4 2

[PATCH v2] Parse arithmetic expressions with shifts

Cristian Adrián Ontivero
Details
Message ID
<20190125085755.5290-1-cristianontivero@gmail.com>
Download raw message
Patch +118 -5
We introduce the function arithmetic_word() to parse arithmetic
expressions instead of reusing the general word(), and generalize
word_list() to receive a pointer to function, so that word_list() may be
used to parse a list of whatever type of word we need.

This fixes #51, and enables properly parsing parenthesized expressions
inside arithmetic expressions, e.g. $(((2+1)-1)).
---

This is mostly a working proof of concept. There is (as might be expected) quite
a bit of similarity between word() and arithmetic_word(), but I think that it
would be better in the long term to remove the "end" parameter, and have a
couple of different *_word() functions that are called whenever appropriate.

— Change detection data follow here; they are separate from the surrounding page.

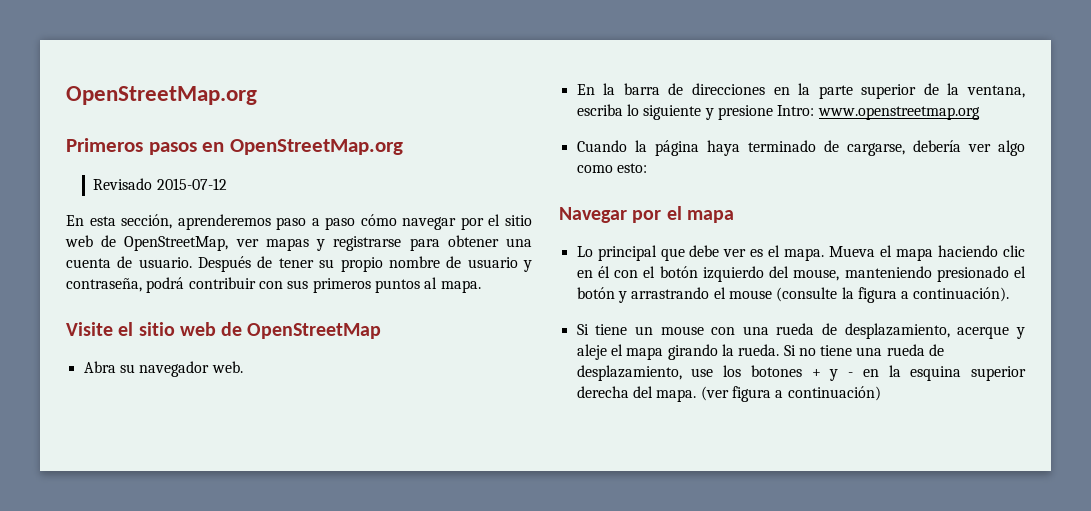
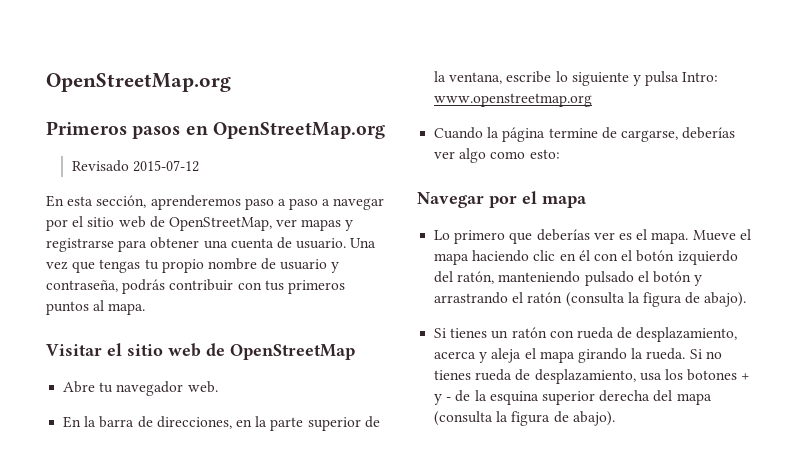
- En esta sección, aprenderemos paso a paso cómo navegar por el sitio web de OpenStreetMap, ver mapas y registrarse para obtener una cuenta de usuario.
+ En esta sección, aprenderemos paso a paso a navegar por el sitio web de OpenStreetMap, ver mapas y registrarse para obtener una cuenta de usuario.
- Después de tener su propio nombre de usuario y contraseña, podrá contribuir con sus primeros puntos al mapa.
+ Una vez que tengas tu propio nombre de usuario y contraseña, podrás contribuir con tus primeros puntos al mapa.
- Visite el sitio web de OpenStreetMap
+ Visitar el sitio web de OpenStreetMap
- Abra su navegador web.
+ Abre tu navegador web.
- En la barra de direcciones en la parte superior de la ventana, escriba lo siguiente y presione Intro: www.openstreetmap.org
+ En la barra de direcciones, en la parte superior de la ventana, escribe lo siguiente y pulsa Intro: www.openstreetmap.org
- Cuando la página haya terminado de cargarse, debería ver algo como esto:
+ Cuando la página termine de cargarse, deberías ver algo como esto:
- Lo principal que debe ver es el mapa.
+ Lo primero que deberías ver es el mapa.
- Mueva el mapa haciendo clic en él con el botón izquierdo del mouse, manteniendo presionado el botón y arrastrando el mouse (consulte la figura a continuación).
- Si tiene un mouse con una rueda de desplazamiento, acerque y aleje el mapa girando la rueda.
+ Mueve el mapa haciendo clic en él con el botón izquierdo del ratón, manteniendo pulsado el botón y arrastrando el ratón (consulta la figura de abajo).
+ Si tienes un ratón con rueda de desplazamiento, acerca y aleja el mapa girando la rueda.
- Si no tiene una rueda de desplazamiento, use los botones + y - en la esquina superior derecha del mapa. (ver figura a continuación)
+ Si no tienes rueda de desplazamiento, usa los botones + y - de la esquina superior derecha del mapa (consulta la figura de abajo).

As discussed, the alternative would be adding a mrsh_word_type parameter to
word() and word_list(), but I think that this would eventually lead to a word()
function with a lot of if-statements for each distinct context, and might lead
to a more complex word() function (although preventing the repetition intrinsic
to the *_word() functions alternative).

What do you think?

 include/parser.h |   3 ++
 parser/word.c    | 120 +++++++++++++++++++++++++++++++++++++++++++++--
 2 files changed, 118 insertions(+), 5 deletions(-)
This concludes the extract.